Brief: Every word in the data below belongs in your copy, exactly as given; the pictures do not.

(Data excerpts)
◇ ◇ ◇ ◇ ◇ ◇ ◇

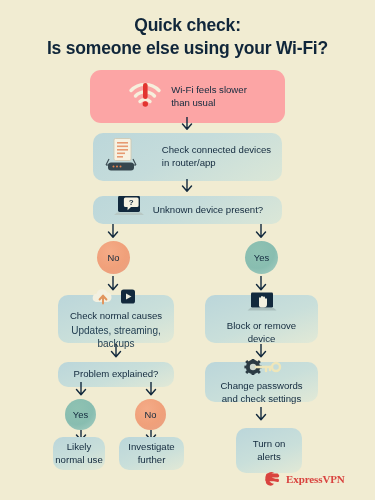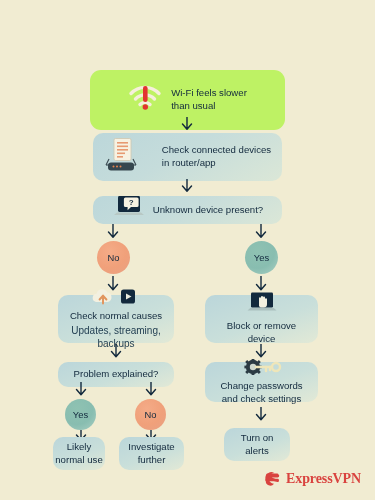--- a/index.html
+++ b/index.html
@@ -156,6 +156,10 @@
 
 <div class="canvas">
 
+  <div class="title">
+    <span>Quick check:</span>
+    <span class="l2">Is someone else using your Wi-Fi?</span>
+  </div>
 
   <div class="node alert">
     <span class="icon">

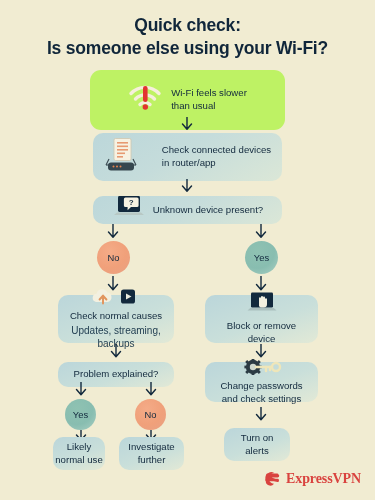--- a/index.html
+++ b/index.html
@@ -65,8 +65,8 @@
     left: 90px;
     top: 70px;
     width: 195px;
-    height: 60px;
-    background: #bef264;
+    height: 53px;
+    background: #fca5a5;
     border-radius: 11px;
     flex-direction: row;
     justify-content: center;

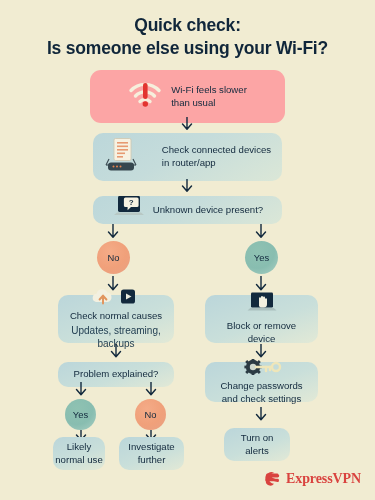--- a/index.html
+++ b/index.html
@@ -97,7 +97,7 @@
 
   .n-block   { left: 205px; top: 295px; width: 113px; height: 48px; }
   .n-change  { left: 205px; top: 362px; width: 113px; height: 40px; }
-  .n-alerts  { left: 224px; top: 428px; width: 66px;  height: 33px; }
+  .n-alerts  { left: 236px; top: 428px; width: 66px;  height: 45px; }
 
   
   .circle {

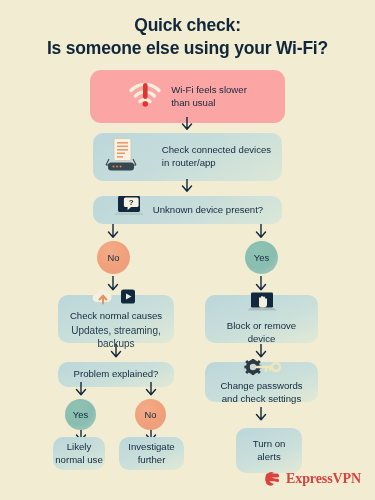--- a/index.html
+++ b/index.html
@@ -145,7 +145,7 @@
   .logo .mark { width: 17px; height: 17px; }
   .logo .word {
     font-family: "Liberation Serif", serif;
-    font-size: 14px;
+    font-size: 11px;
     font-weight: bold;
     color: #d9433f;
     letter-spacing: -0.1px;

◇ ◇ ◇ ◇ ◇ ◇ ◇

Solved exercise:
--- a/index.html
+++ b/index.html
@@ -156,6 +156,10 @@
 
 <div class="canvas">
 
+  <div class="title">
+    <span>Quick check:</span>
+    <span class="l2">Is someone else using your Wi-Fi?</span>
+  </div>
 
   <div class="node alert">
     <span class="icon">

--- a/index.html
+++ b/index.html
@@ -65,8 +65,8 @@
     left: 90px;
     top: 70px;
     width: 195px;
-    height: 60px;
-    background: #bef264;
+    height: 53px;
+    background: #fca5a5;
     border-radius: 11px;
     flex-direction: row;
     justify-content: center;

--- a/index.html
+++ b/index.html
@@ -97,7 +97,7 @@
 
   .n-block   { left: 205px; top: 295px; width: 113px; height: 48px; }
   .n-change  { left: 205px; top: 362px; width: 113px; height: 40px; }
-  .n-alerts  { left: 224px; top: 428px; width: 66px;  height: 33px; }
+  .n-alerts  { left: 236px; top: 428px; width: 66px;  height: 45px; }
 
   
   .circle {

--- a/index.html
+++ b/index.html
@@ -145,7 +145,7 @@
   .logo .mark { width: 17px; height: 17px; }
   .logo .word {
     font-family: "Liberation Serif", serif;
-    font-size: 14px;
+    font-size: 11px;
     font-weight: bold;
     color: #d9433f;
     letter-spacing: -0.1px;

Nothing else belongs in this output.